#### Material to process

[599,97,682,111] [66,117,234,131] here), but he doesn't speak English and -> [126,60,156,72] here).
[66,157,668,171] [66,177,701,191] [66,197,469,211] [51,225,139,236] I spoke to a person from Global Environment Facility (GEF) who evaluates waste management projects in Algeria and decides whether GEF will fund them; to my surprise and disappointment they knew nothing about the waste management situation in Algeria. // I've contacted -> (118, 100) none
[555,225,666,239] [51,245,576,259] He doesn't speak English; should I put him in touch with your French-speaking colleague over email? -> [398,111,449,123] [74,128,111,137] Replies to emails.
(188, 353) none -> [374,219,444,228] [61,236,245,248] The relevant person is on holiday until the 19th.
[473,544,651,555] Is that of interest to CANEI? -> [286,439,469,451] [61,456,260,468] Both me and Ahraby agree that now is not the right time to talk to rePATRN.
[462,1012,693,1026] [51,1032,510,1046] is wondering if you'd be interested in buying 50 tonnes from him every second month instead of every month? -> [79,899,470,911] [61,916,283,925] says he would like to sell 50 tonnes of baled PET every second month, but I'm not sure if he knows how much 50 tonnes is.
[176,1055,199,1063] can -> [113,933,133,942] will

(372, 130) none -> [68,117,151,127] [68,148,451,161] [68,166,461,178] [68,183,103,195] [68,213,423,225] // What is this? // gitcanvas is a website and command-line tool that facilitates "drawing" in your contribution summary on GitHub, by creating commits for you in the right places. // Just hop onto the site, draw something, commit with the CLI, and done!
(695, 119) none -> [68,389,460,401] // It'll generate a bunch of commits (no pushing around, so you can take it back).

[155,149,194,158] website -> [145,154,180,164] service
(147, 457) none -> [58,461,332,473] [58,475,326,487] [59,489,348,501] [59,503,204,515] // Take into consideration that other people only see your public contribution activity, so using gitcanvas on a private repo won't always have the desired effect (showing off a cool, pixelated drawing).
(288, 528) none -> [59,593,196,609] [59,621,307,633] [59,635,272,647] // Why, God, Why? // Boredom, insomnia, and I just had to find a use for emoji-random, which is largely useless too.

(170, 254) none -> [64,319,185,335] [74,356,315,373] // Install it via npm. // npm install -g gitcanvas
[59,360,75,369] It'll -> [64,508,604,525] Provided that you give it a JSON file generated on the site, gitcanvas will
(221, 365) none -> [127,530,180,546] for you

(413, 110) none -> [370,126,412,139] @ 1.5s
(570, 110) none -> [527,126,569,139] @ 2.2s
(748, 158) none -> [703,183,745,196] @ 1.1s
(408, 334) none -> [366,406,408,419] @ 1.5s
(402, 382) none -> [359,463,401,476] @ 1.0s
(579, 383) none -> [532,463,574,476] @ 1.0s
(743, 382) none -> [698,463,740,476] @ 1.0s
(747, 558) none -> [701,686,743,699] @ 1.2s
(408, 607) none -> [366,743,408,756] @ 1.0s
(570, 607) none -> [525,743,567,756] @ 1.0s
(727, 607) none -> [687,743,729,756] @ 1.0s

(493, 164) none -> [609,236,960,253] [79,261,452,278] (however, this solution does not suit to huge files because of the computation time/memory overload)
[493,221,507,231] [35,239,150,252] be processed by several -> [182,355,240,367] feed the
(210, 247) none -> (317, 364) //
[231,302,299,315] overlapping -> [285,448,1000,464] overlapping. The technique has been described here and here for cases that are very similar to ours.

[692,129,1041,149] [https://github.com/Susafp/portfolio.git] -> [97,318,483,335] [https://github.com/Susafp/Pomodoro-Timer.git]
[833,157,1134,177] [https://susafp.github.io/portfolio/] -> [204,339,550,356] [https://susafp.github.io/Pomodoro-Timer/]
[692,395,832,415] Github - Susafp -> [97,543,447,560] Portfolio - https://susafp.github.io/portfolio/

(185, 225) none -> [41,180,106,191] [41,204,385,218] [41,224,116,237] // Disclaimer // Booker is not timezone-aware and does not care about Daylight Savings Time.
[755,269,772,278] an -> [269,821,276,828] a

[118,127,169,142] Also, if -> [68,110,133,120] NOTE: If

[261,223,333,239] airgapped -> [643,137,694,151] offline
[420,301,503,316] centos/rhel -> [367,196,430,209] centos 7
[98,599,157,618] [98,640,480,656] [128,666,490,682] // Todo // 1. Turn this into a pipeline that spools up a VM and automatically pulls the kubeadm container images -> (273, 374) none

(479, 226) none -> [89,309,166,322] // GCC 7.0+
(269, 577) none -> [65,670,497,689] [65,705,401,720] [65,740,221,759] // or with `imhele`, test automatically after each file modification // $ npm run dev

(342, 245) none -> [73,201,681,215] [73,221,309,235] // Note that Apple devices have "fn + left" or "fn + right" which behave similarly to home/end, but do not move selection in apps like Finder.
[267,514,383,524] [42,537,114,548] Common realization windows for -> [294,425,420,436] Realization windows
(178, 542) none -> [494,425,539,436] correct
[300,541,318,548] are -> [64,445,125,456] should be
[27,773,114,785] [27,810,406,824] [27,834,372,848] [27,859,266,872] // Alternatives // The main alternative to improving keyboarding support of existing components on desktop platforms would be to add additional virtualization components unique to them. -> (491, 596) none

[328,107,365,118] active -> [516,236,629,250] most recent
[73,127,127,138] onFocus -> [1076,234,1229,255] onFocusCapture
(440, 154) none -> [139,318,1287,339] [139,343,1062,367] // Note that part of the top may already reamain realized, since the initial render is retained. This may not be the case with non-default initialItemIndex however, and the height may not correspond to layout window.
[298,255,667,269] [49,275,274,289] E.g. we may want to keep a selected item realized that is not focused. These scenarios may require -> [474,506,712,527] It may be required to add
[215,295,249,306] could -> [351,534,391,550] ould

########

### Directions:
Pull every line containing the word "realized" out of the entries above.

### Response area:
(440, 154) none -> [139,318,1287,339] [139,343,1062,367] // Note that part of the top may already reamain realized, since the initial render is retained. This may not be the case with non-default initialItemIndex however, and the height may not correspond to layout window.
[298,255,667,269] [49,275,274,289] E.g. we may want to keep a selected item realized that is not focused. These scenarios may require -> [474,506,712,527] It may be required to add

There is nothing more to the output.